Riot Politics: Hindu-Muslim Violence and the Indian State
Ward Berenschot
Rainlight Rupa
Rs. 495, PP236

That the Gujarat riots of 2002 were stoked by political patronage goes without saying (ministers in the state have been convicted for this). The barbarity was the product of some astounding political planning, down to the mohalla level. But that Gujarat’s grassroots Hindutva agents were an indispensable bridge between its people and its official institutions, making the riots possible, is the breakthrough author Ward Berenschot achieves with Riot Politics.
One cannot understand the politics behind India’s frightful legacy of post-Partition riots if one has not read some pioneering works on the subject. These include University of Washington professor emeritus Paul R Brass’ The Production of Hindu-Muslim Violence in Contemporary India, 2003, (communal violence is deliberately provoked and sustained); Yale professor Steve Wilkinson’s Votes and Violence: Electoral Competition and Ethnic Riots in India, 2004, (some state governments in India prevent Hindu-Muslim riots while others do not) and Ethnic Conflict and Civic Life: Hindus and Muslims in India by Brown University’s Ashutosh Varshney, 2002, (stronger social ties between Hindus and Muslims can prevent riots). On this short list, Dutch scholar Berenschot could deservedly claim a place of his own. He explains the proximate advantage the 2002 rioters had, as they drilled through Ahmedabad’s neighbourhoods, leaving terror in their wake. They had something akin to a handbook on rioting. But Riot Politics combines this with insights into socio-political structural arrangements of Gujarati society that lend themselves to mass violence of the sort witnessed in Gujarat.

The author, based on ethnographic study, argues that the way citizens in Gujarat interacted with their political leaders in government (“state institutions”) — through a web of Hindutva middlemen — made them amenable to manipulation by instigators.

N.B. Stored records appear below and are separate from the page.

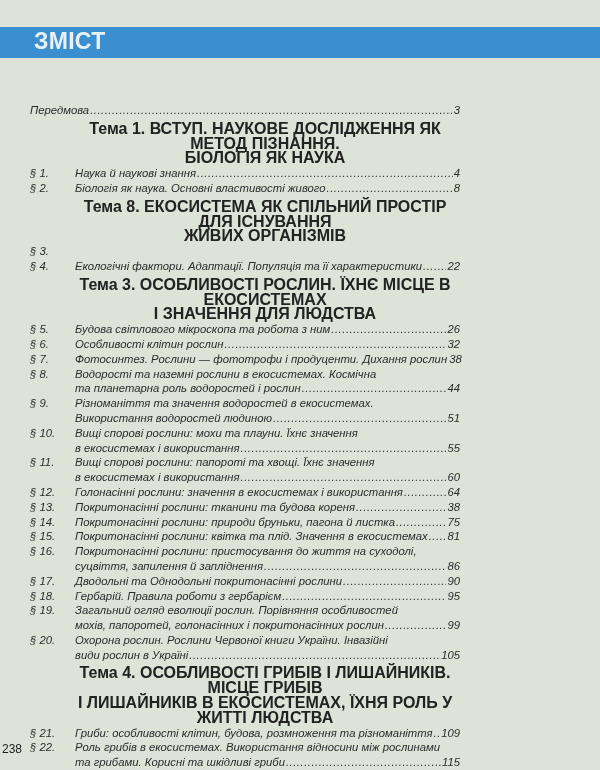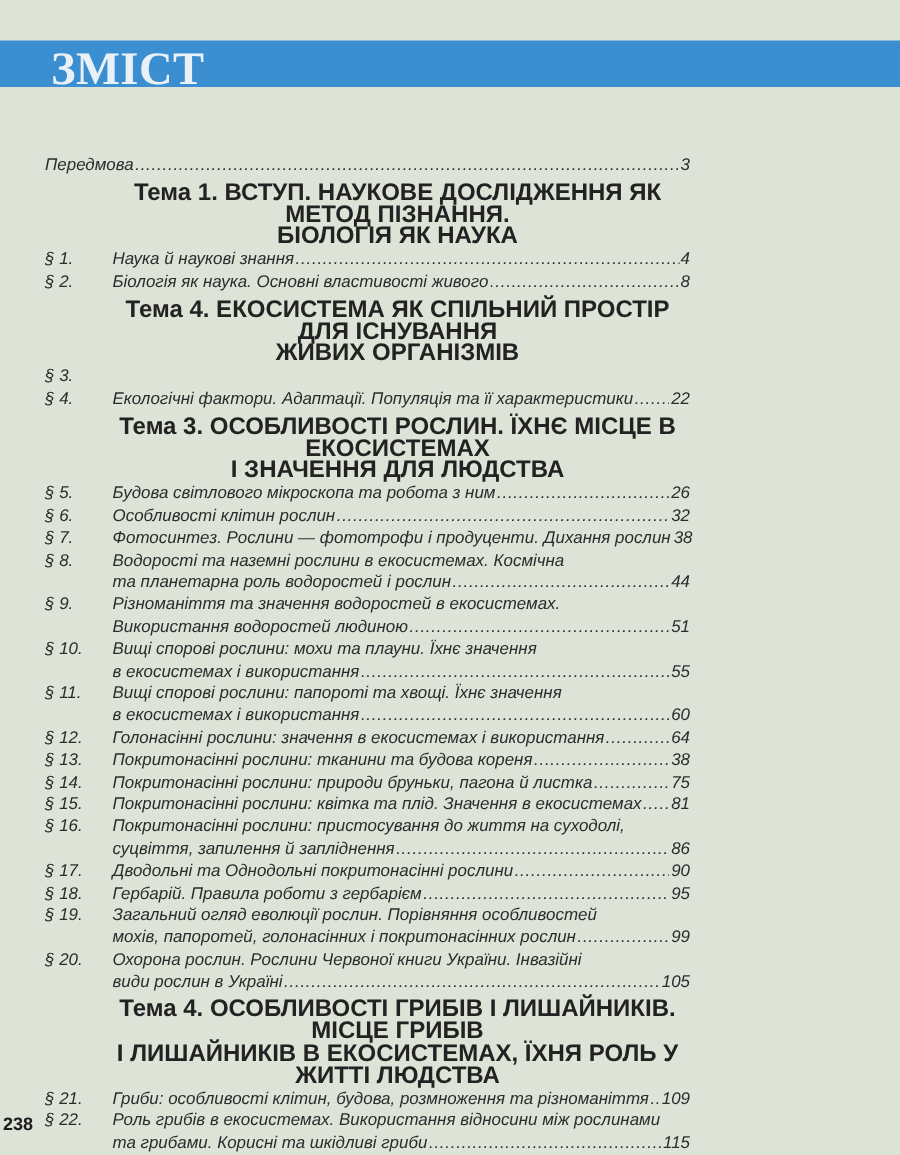--- a/index.html
+++ b/index.html
@@ -9,22 +9,22 @@
     font-family: "Liberation Sans", sans-serif;
     color: #2a2c2e;
     position: relative;
   }
   .band {
     position: absolute; left: 0; top: 27px; width: 600px; height: 31px;
     background: #3b8fd0;
   }
   .band .title {
     position: absolute; left: 34px; top: 1px;
-    font-family: Liberation Serif, serif; font-weight: bold;
-    font-size: 31px; color: #e9f1f7; letter-spacing: 0.3px;
+    font-family: Liberation Sans, sans-serif; font-weight: bold;
+    font-size: 23px; color: #e9f1f7; letter-spacing: 0.3px;
   }
   .toc {
     position: absolute; left: 30px; top: 103px; width: 430px;
     font-size: 11.3px; line-height: 14.8px;
   }
   .row { display: flex; align-items: baseline; position: relative; font-style: italic; }
   .row .num { width: 45px; flex: none; }
   .row .body { flex: 1; min-width: 0; }
   .row .line { display: flex; align-items: baseline; }
   .row .txt { white-space: nowrap; }
@@ -34,21 +34,21 @@
   }
   .row .dots::before { content: "........................................................................................................................................................................................................................"; }
   .row .pg { white-space: nowrap; }
   .intro .body { margin-left: 0; }
   .topic {
     text-align: center; font-weight: bold; font-size: 16px;
     line-height: 14.8px; margin: 4px 0 0 0; padding-left: 40px; color: #222;
   }
   .pagenum {
     position: absolute; left: 2px; top: 742px;
-    font-weight: bold; font-size: 12px; color: #1d1d1d;
+    font-weight: normal; font-size: 12px; color: #1d1d1d;
   }
 </style>
 </head>
 <body>
 
 <div class="band">
   <span class="title">ЗМІСТ</span>
 </div>
 
 <div class="toc" id="toc">
@@ -79,21 +79,21 @@
       <span class="num">§ 2.</span>
       <div class="body">
         <div class="line">
           <span class="txt">Біологія як наука. Основні властивості живого</span>
           <span class="dots"></span>
           <span class="pg">8</span>
         </div>
       </div>
     </div>
     <div class="topic">
-      <div>Тема 4. ЕКОСИСТЕМА ЯК СПІЛЬНИЙ ПРОСТІР ДЛЯ ІСНУВАННЯ</div>
+      <div>Тема 8. ЕКОСИСТЕМА ЯК СПІЛЬНИЙ ПРОСТІР ДЛЯ ІСНУВАННЯ</div>
       <div>ЖИВИХ ОРГАНІЗМІВ</div>
     </div>
     <div class="row">
       <span class="num">§ 3.</span>
     </div>
     <div class="row">
       <span class="num">§ 4.</span>
       <div class="body">
         <div class="line">
           <span class="txt">Екологічні фактори. Адаптації. Популяція та її характеристики</span>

The positions these “actors” held, fostered by political patronage at the highest level, marked their capacities to perpetrate the violence.
Gujarat’s economic model is trumpeted as the Indian counterpart of southern China’s high-growth Guangdong province. But India’s shift towards a market-driven economy, which witnessed the “creative destruction” of obsolete firms, to borrow Schumpeter’s phrase, produced in Gujarat a society of retrenched workers rendered completely dependent on Hindutva power brokers, the “foot soldiers of Hindu nationalism”. Citizens depend on them for everyday municipal work, from procuring a birth certificate to a licence for new business. That may explain why neighbour turned against neighbour when they were asked to.